Lollapalooza mandated vaccines or a negative Covid test. Officials say there's no sign it was a superspreader event

Foo Fighters performs on stage during Lollapalooza 2021 at Grant Park on August 1, 2021, in Chicago, Illinois.

By Dakin Andone, CNN

(CNN) -- There is no indication two weeks after Lollapalooza that the music festival contributed to a spike in Covid-19 infections, a Chicago health official said Thursday, despite attracting an estimated 385,000 attendees.

"There's no evidence at this point of a superspreader event, and there's no evidence of substantial impact to Chicago's Covid epidemiology," Chicago Health Commissioner Dr. Allison Arwady said at a news conference.

Among several hundred thousand festivalgoers, officials have identified only 203 cases of Covid-19 about two weeks after the festival, according to Arwady. Of those, 58 are Chicago residents. Another 138 are Illinois residents and seven are from other states.

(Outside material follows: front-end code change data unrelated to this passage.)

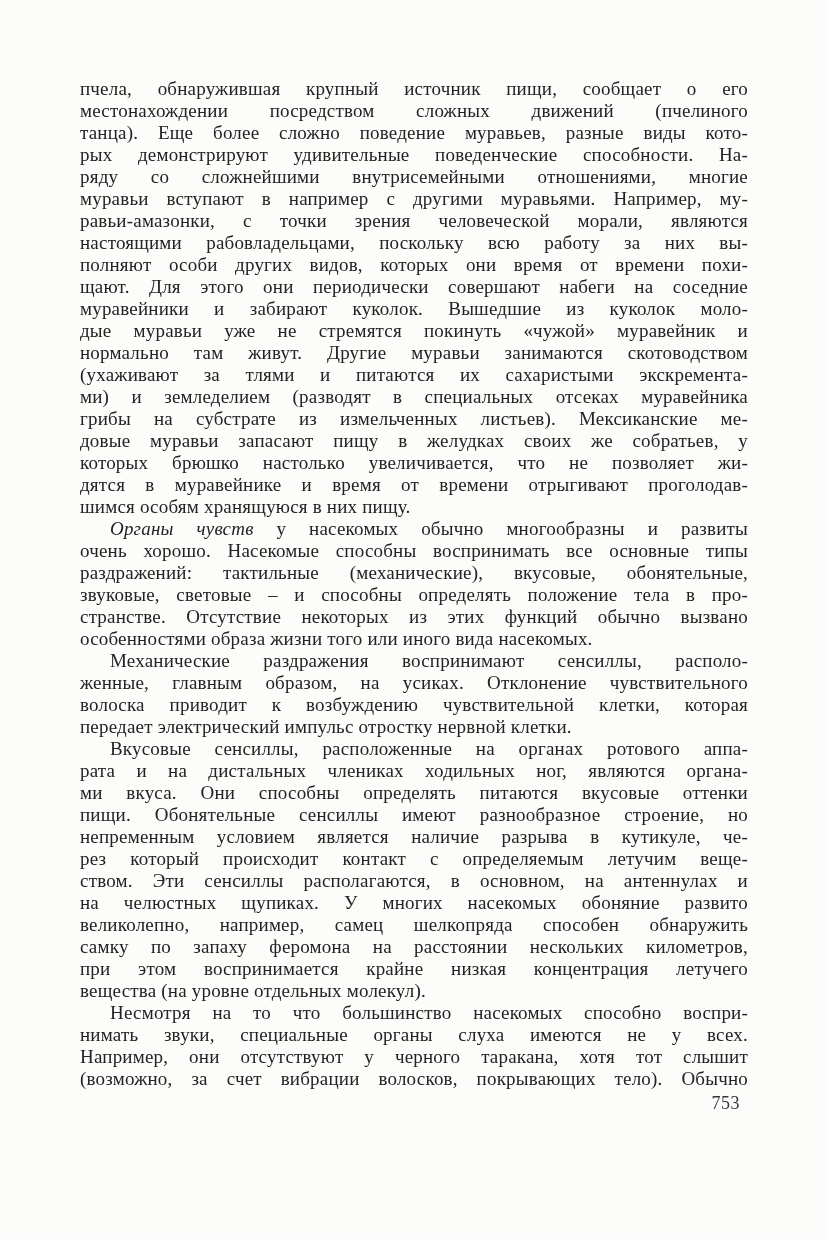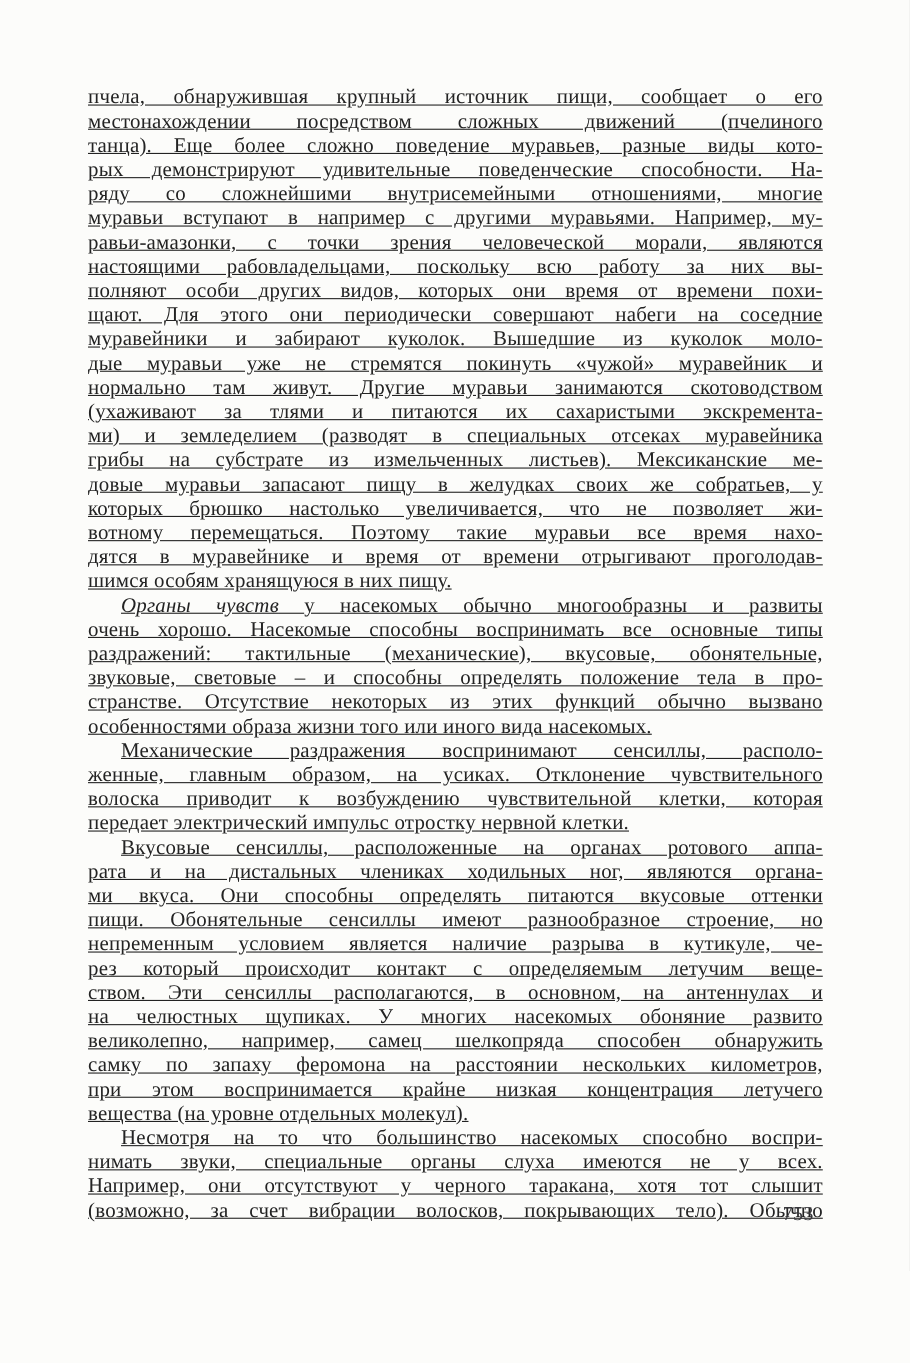"пчела, обнаружившая крупный источник" .para { text-decoration: underline -> none }
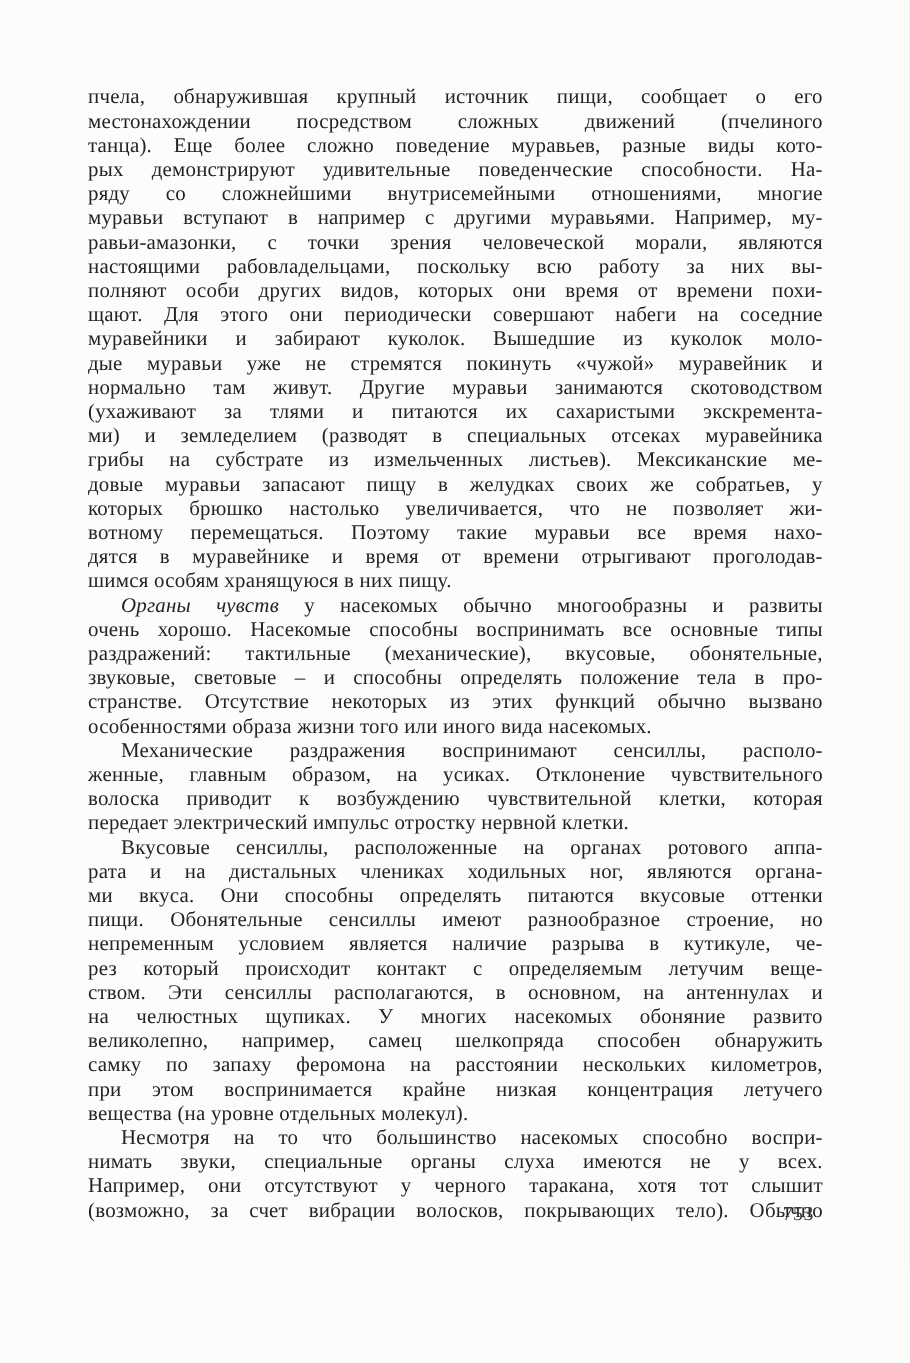"вотному перемещаться. Поэтому такие" div.line { html: <div>вотному перемещаться. Поэтому такие муравьи все время нахо-</div> -> none }
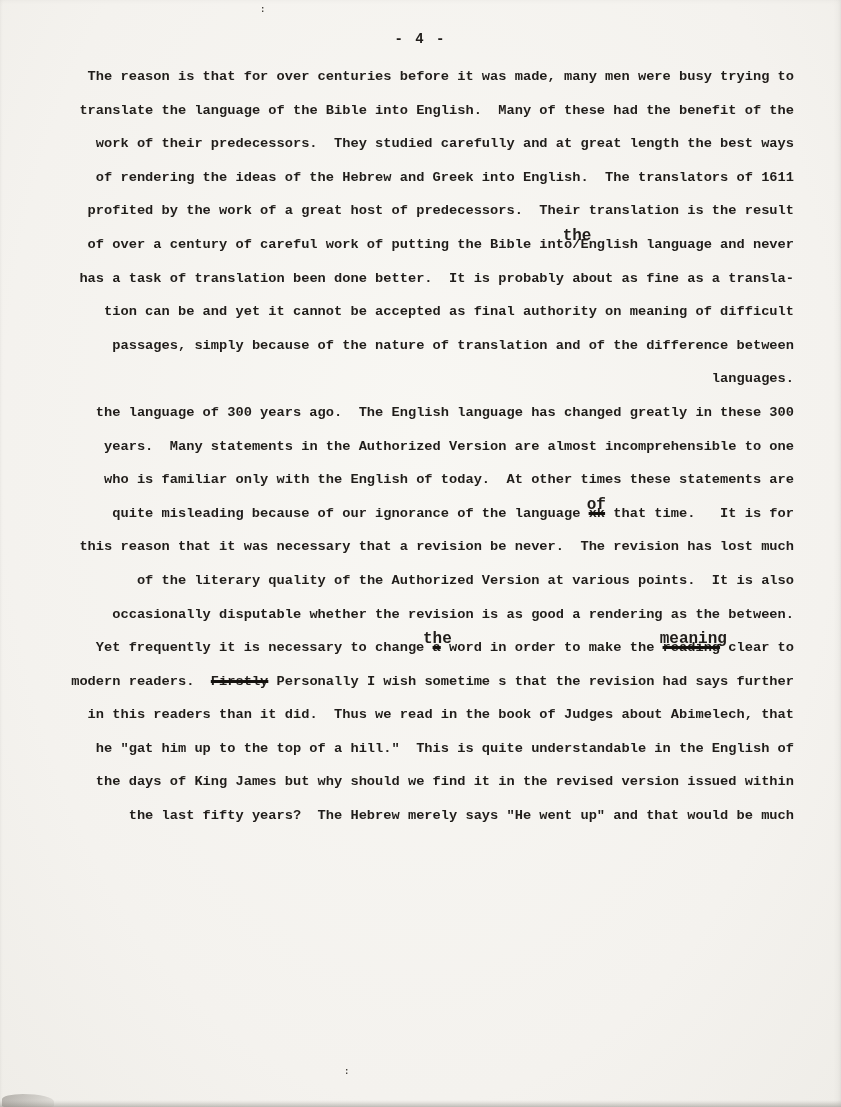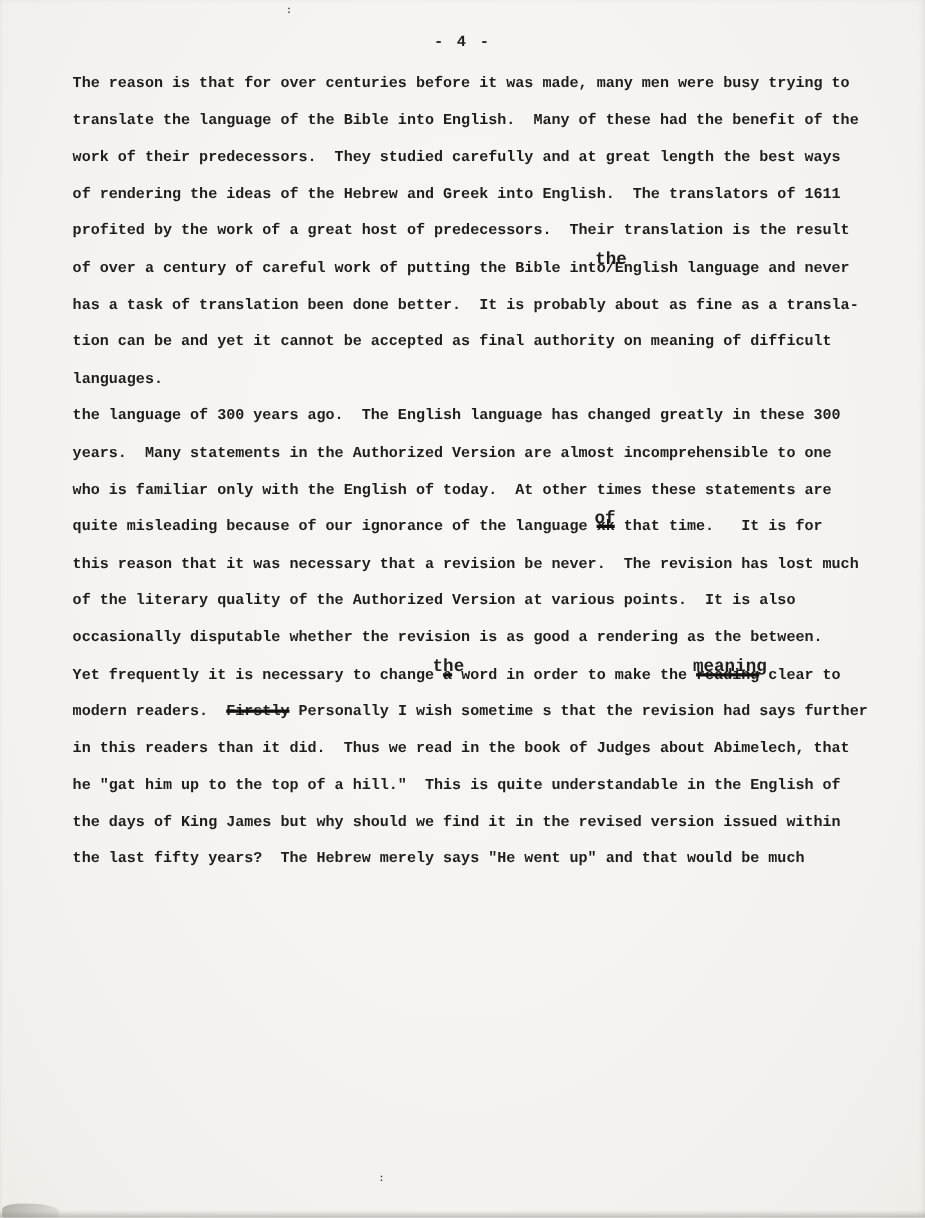"The reason is that for" .body-text { padding-right: 36px -> 47px; text-align: none -> right }
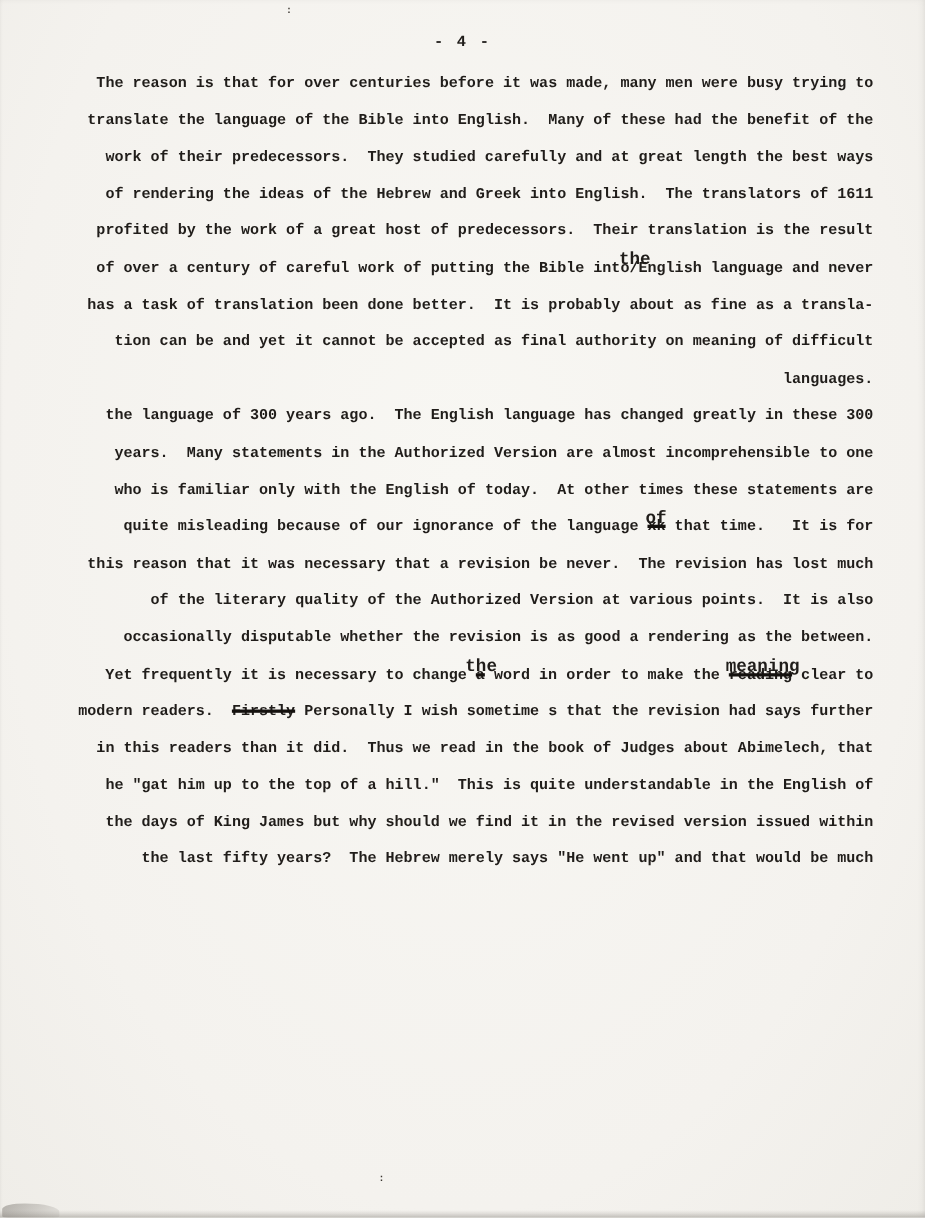"passages, simply because of the" div.line { html: none -> <div><span>passages, simply because of the nature of translation and of the difference between</span></div> }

"We would have seen a surge if we were going to see a surge at this point, by my estimation," she said.

Amid climbing Covid-19 cases across the country, there were concerns Chicago's famed four-day music festival could contribute to a rise in infections when it kicked off late last month, even with the variety of mitigation strategies organizers put in place, including required proof of vaccination or a recent negative Covid-19 test.

Officials believe 90% of attendees were vaccinated, Arwady said, though she said the health department has used a figure of 88%, calling that a "conservative estimate."

Among vaccinated attendees, there were 127 diagnosed with Covid-19, Arwady said. That's just 0.0004%, or four in 10,000 vaccinated attendees.

"Among unvaccinated attendees we did, as expected, see a higher rate of Covid cases, but it was still low," she said. There were 76 unvaccinated attendees who reported testing positive, Arwady said -- 0.0016% or 16 in 10,000 unvaccinated attendees.

"And as of yesterday we had no hospitalizations or deaths reported," she said, though officials are continuing to check.

Prior to the festival's start, event organizers announced they would require proof of full vaccination or a negative Covid-19 test result from the last 72 hours to enter. And the Chicago Department of Public Health had a list of states and territories added to the city's travel advisory, recommending that unvaccinated people coming from those states obtain a negative test 72 hours prior to their arrival in Chicago or quarantine for 10 days upon their arrival.

Arwady said she anticipated about 200 cases before the start of the festival, adding, "Clearly, with hundreds of thousands of people attending Lollapalooza, we would expect to see some cases."

Of those who tested positive, 71% were not Chicago residents, she said, and 79% were under the age of 30. Arwady said 17% also reported their presence in other high risk locations where they could have been potentially exposed, like visiting bars and traveling from out of state.

Any person diagnosed with Covid-19 during or after attending Lollapalooza is included in this analysis, Arwady noted, so the transmissions may or may not have been from the festival itself.

Additionally, health officials conducted a survey of attendees, which found younger attendees were more likely to say that attending the festival was "an incentive for them to be vaccinated," Arwady said. The survey also asked if whether the requirement that attendees show proof of vaccination or a negative test made attendees feel safer: 76% said yes, 11% said no and 13% said it didn't matter, Arwady told reporters.

Officials are glad to see other music festivals following suit, she added, pointing to Milwaukee's Summerfest and Bonnaroo in Tennessee, which have announced they will require proof of vaccination or a negative test within the last 72 hours.

"(We) felt strongly that if we were pulling folks together, this needed to be part of the event," Arwady said of the requirements. "I think having some additional data, knowing that it is driving vaccination rates for younger people, and that generally it does make people feel -- at least some people -- more likely to attend, I think is helping to drive what I think is a best practice in this space."

Chicago Mayor Lori Lightfoot responded to the news on Twitter, writing, "In Chicago, we can be open AND be careful," though the acknowledged officials are still tracking cases connected to the festival.

"Hat tip to all of our Lolla and city partners for prioritizing COVID safety," Lightfoot said.